Jessica Claire Biel was born on March 3, 1982, in Ely, Minnesota, to Kimberly (née Conroe), a homemaker and spiritual healer, and Jonathan Biel, a business consultant and General Electric worker. Her paternal great-grandfather was the son of Hungarian Jewish immigrants, which she discovered on the show Who Do You Think You Are?; she also has German, French, English, and Scandinavian ancestry.

Biel's family moved frequently during her childhood, living in Texas, Connecticut, and Woodstock, Illinois, before finally settling in Boulder, Colorado. While growing up, Biel played soccer and trained as a level six gymnast.

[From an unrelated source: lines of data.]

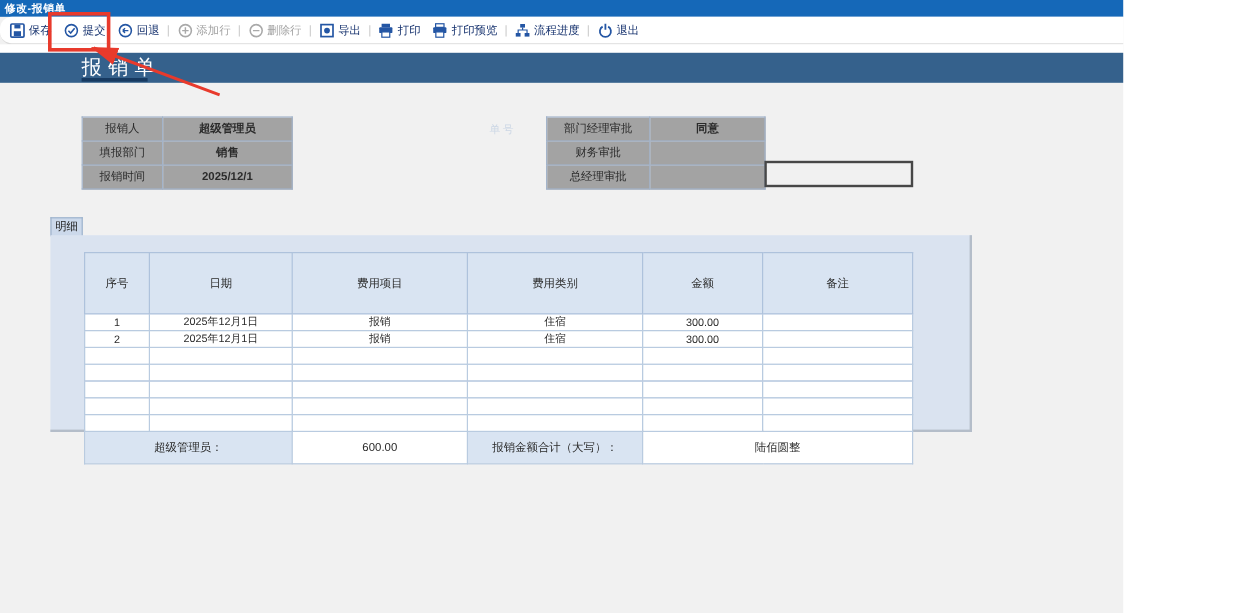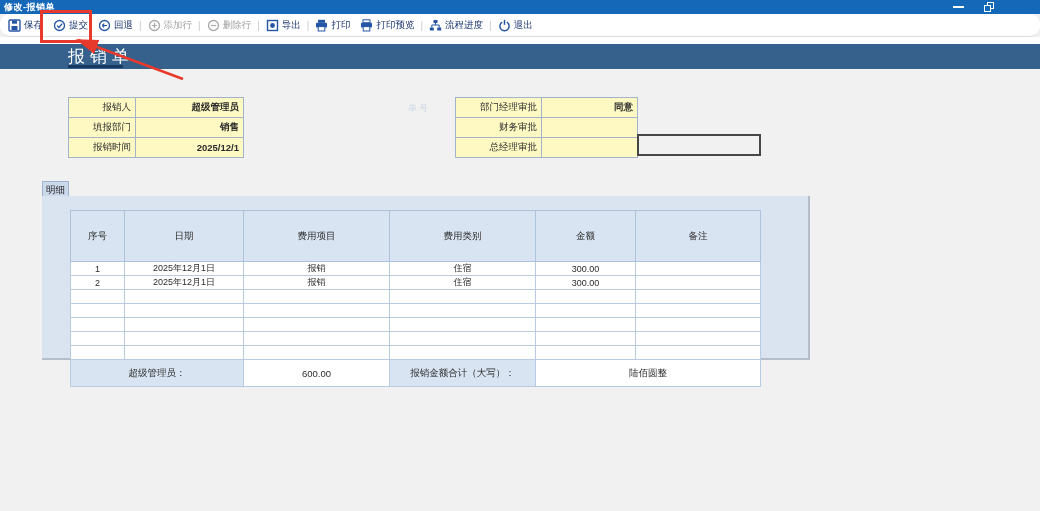--- a/index.html
+++ b/index.html
@@ -3,7 +3,7 @@
 <meta charset="utf-8">
 <style>
   html,body{margin:0;padding:0;background:#fff;}
-  .frame{position:relative;width:1040px;height:511px;background:#f1f1f1;
+  .frame{position:relative;width:936px;height:511px;background:#f1f1f1;
          font-family:"Liberation Sans",sans-serif;overflow:hidden;}
   
   .titlebar{position:absolute;left:0;top:0;width:1040px;height:14px;background:#1568b8;

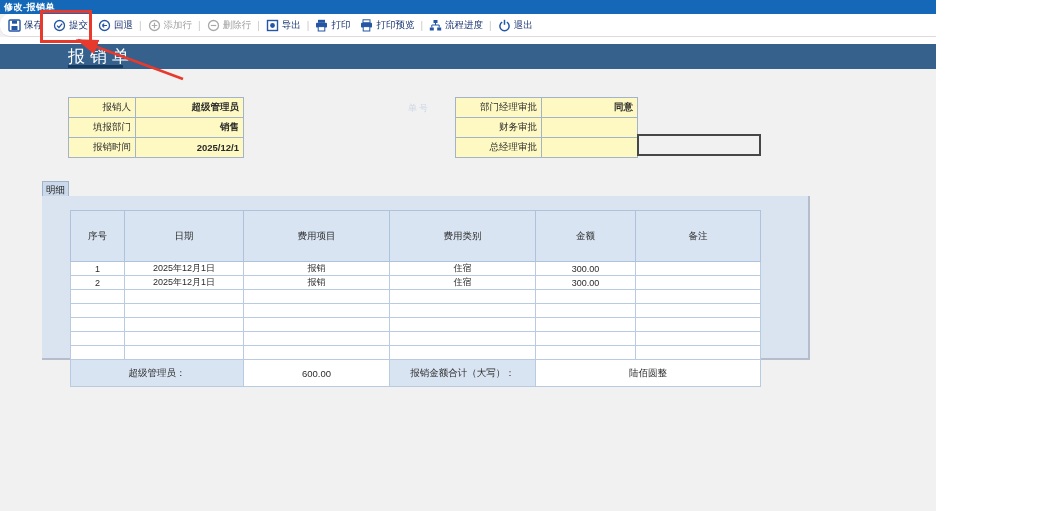--- a/index.html
+++ b/index.html
@@ -29,7 +29,7 @@
   .order-no{position:absolute;left:408px;top:60px;font-size:9px;color:#ccd7e5;letter-spacing:2px;margin-top:42px;}
   
   .info-table{position:absolute;border-collapse:collapse;font-size:9.5px;color:#2b2b2b;}
-  .info-table td{border:1px solid #a3b4ca;height:19px;text-align:right;padding:0 4px;background:#fef9c3;}
+  .info-table td{border:1px solid #a3b4ca;height:19px;text-align:center;padding:0 4px;background:#a3a3a3;}
   .info-table td.val{font-weight:bold;}
   .itl{left:68px;top:97px;}
   .itl td.lab{width:58px;}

From 2000 to 2002, she attended Tufts University in Medford, Massachusetts.

== Career ==
=== Beginnings (1991–2002) ===
Biel initially trained to be a vocalist. At age nine, she appeared in several musical productions in her hometown, playing lead roles in productions such as The Sound of Music and Beauty and the Beast. At 11 she participated in a competition sponsored by the International Modeling and Talent Association in Los Angeles where she acquired an agent and professional talent manager. She began modeling for print advertisements and appeared in commercials for products such as Dulux Paint and Pringles. In her film debut, Biel played the character Regrettal, a lead role in the ambitious musical film It's a Digital World, produced and directed by Paul Greenberg. At age 14, after auditioning for several television pilots, Biel was cast as Mary Camden, the oldest daughter and second-oldest child in the family drama 7th Heaven.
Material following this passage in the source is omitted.